A Method for Writing Testable Conformance Requirements

The Method

Because conformance requirements are intertwined as part of the text of a specification (as sentences, paragraphs, dot points, etc.), it can be difficult to detect the various common mistakes. For this reason, the first step in our method is to identify and mark-up (using HTML) various structural components that constitute a conformance requirement. Understanding these structural components is important, because it is that structure that determines the testability of a conformance requirement. We discuss the structure of conformance requirements, as well as how to mark them up, in more detail below.

Once conformance requirements have been marked up into their component parts, then they can be extracted and analyzed outside the context of the specification. Seeing a conformance requirement out of context can often expose inconsistencies and redundancies that may otherwise been difficult for the editor, or an independent reviewer, to identify. The ability to extract conformance requirements from a specification also allows them to be used in other contexts, such as in the creation of a test suite.

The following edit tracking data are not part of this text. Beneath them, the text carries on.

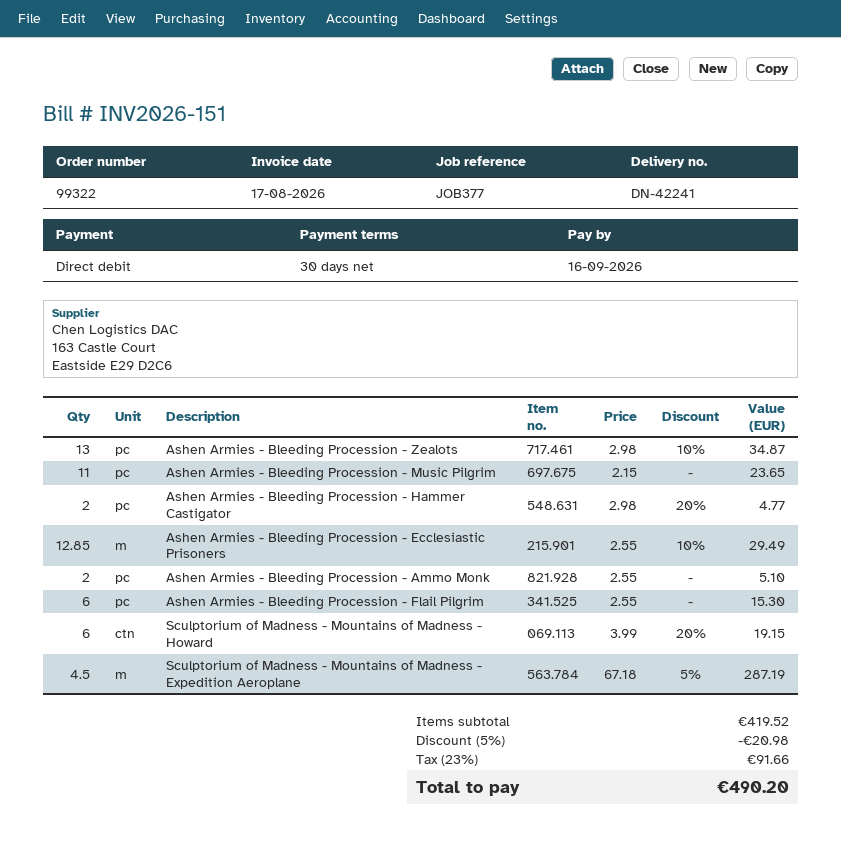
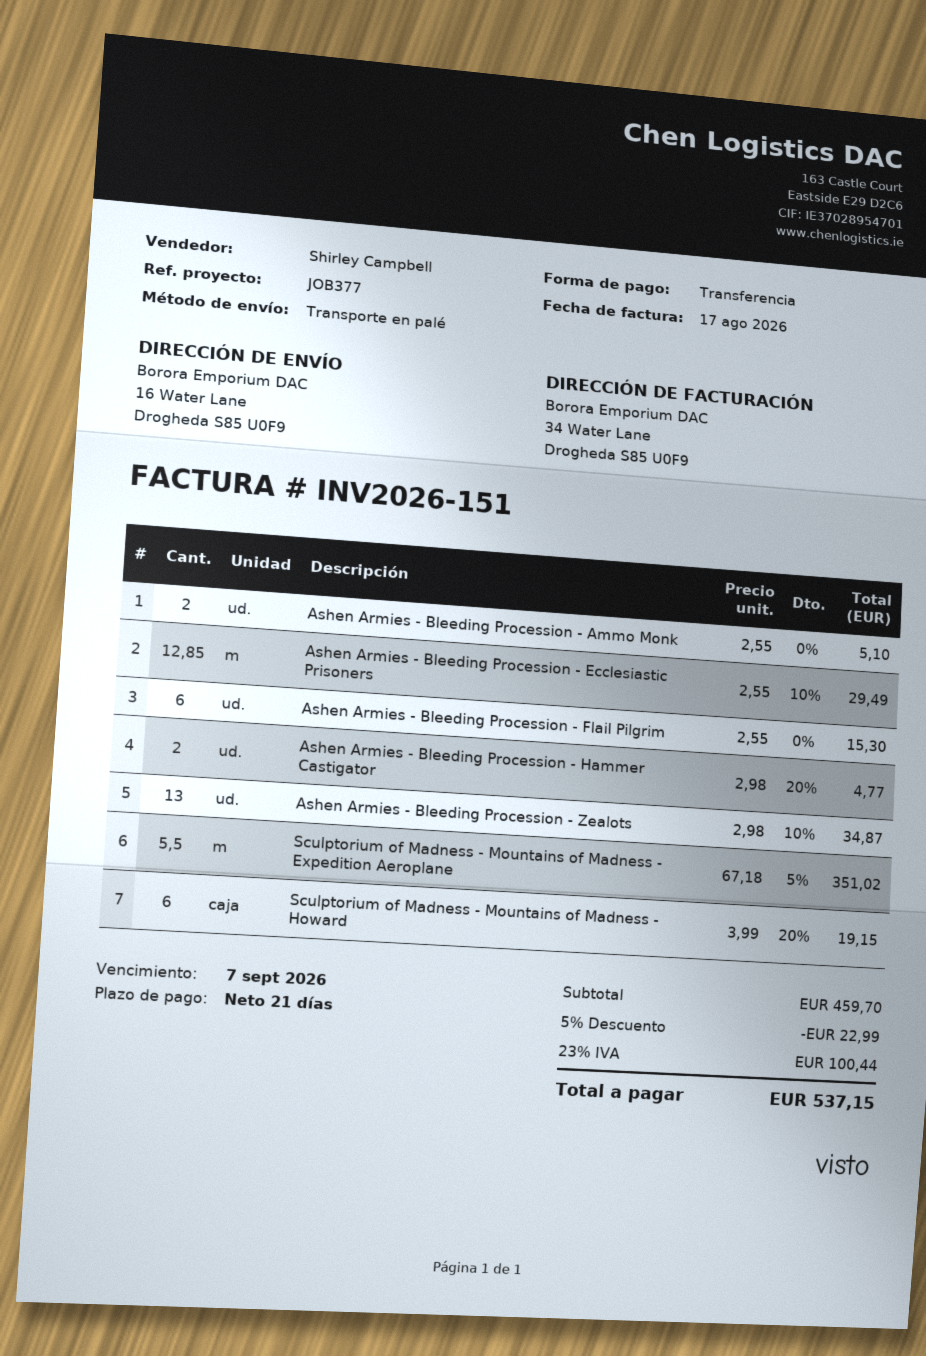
payment terms: 30 days -> 21 days
due date: 2026-09-16 -> 2026-09-07
payment method: direct debit -> bank transfer
Ashen Armies - Bleeding Procession - Music Pilgrim: 11 x 2.15 = 23.65 -> none
Sculptorium of Madness - Mountains of Madness - Expedition Aeroplane: 4.5 x 67.18 - 5% = 287.19 -> 5.5 x 67.18 - 5% = 351.02
subtotal: 419.52 -> 459.70
discount: 5% = 20.98 -> 5% = 22.99
tax: 23% = 91.66 -> 23% = 100.44
total: 490.20 -> 537.15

The general process that constitutes the method is as follows:

Markup conformance requirements that need to be tested and give them a stable identifier that will persist across drafts of the specification.
Extract the conformance requirements and examine them independently of the specification. Fix common mistakes and remove any duplicates.
Establish a quality assurance process for both creating and verifying the test cases. In our case, this included providing a set of tools, templates, and methods explaining how to build useful test cases for the said specification (see [[WIDGETS-PC-TESTS]]). During the creation of the test suite for the [[WIDGETS]] specification, we also imposed a rule within those working on the test suite that a test case had to be independently verified before being committed into the final test suite. Although defective test cases still made it into the test suite, as more implementers worked their way through the test suite, the more bugs were found and fixed (both in the specification and in the test suite).
Create test cases and corresponding testable assertions. The act of converting prose into a computational form (a test case) can also help expose redundancies, ambiguities, and common mistakes. Bind the testable assertions to a conformance requirement via a stable identifier.
Build at least one test case for each conformance requirement. On average, our test suite contains 3 test cases per conformance requirement, with some assertions having 10 or more test cases.
Compare the results of running these test cases on existing implementations to find bugs in the specification or in the test suite. For example, if one finds that all implementations are failing a test case, it might mean that the test case is defective.
Republish the specification, call for implementations, and gather feedback. Fix any issues that were identified and republish the specification if necessary.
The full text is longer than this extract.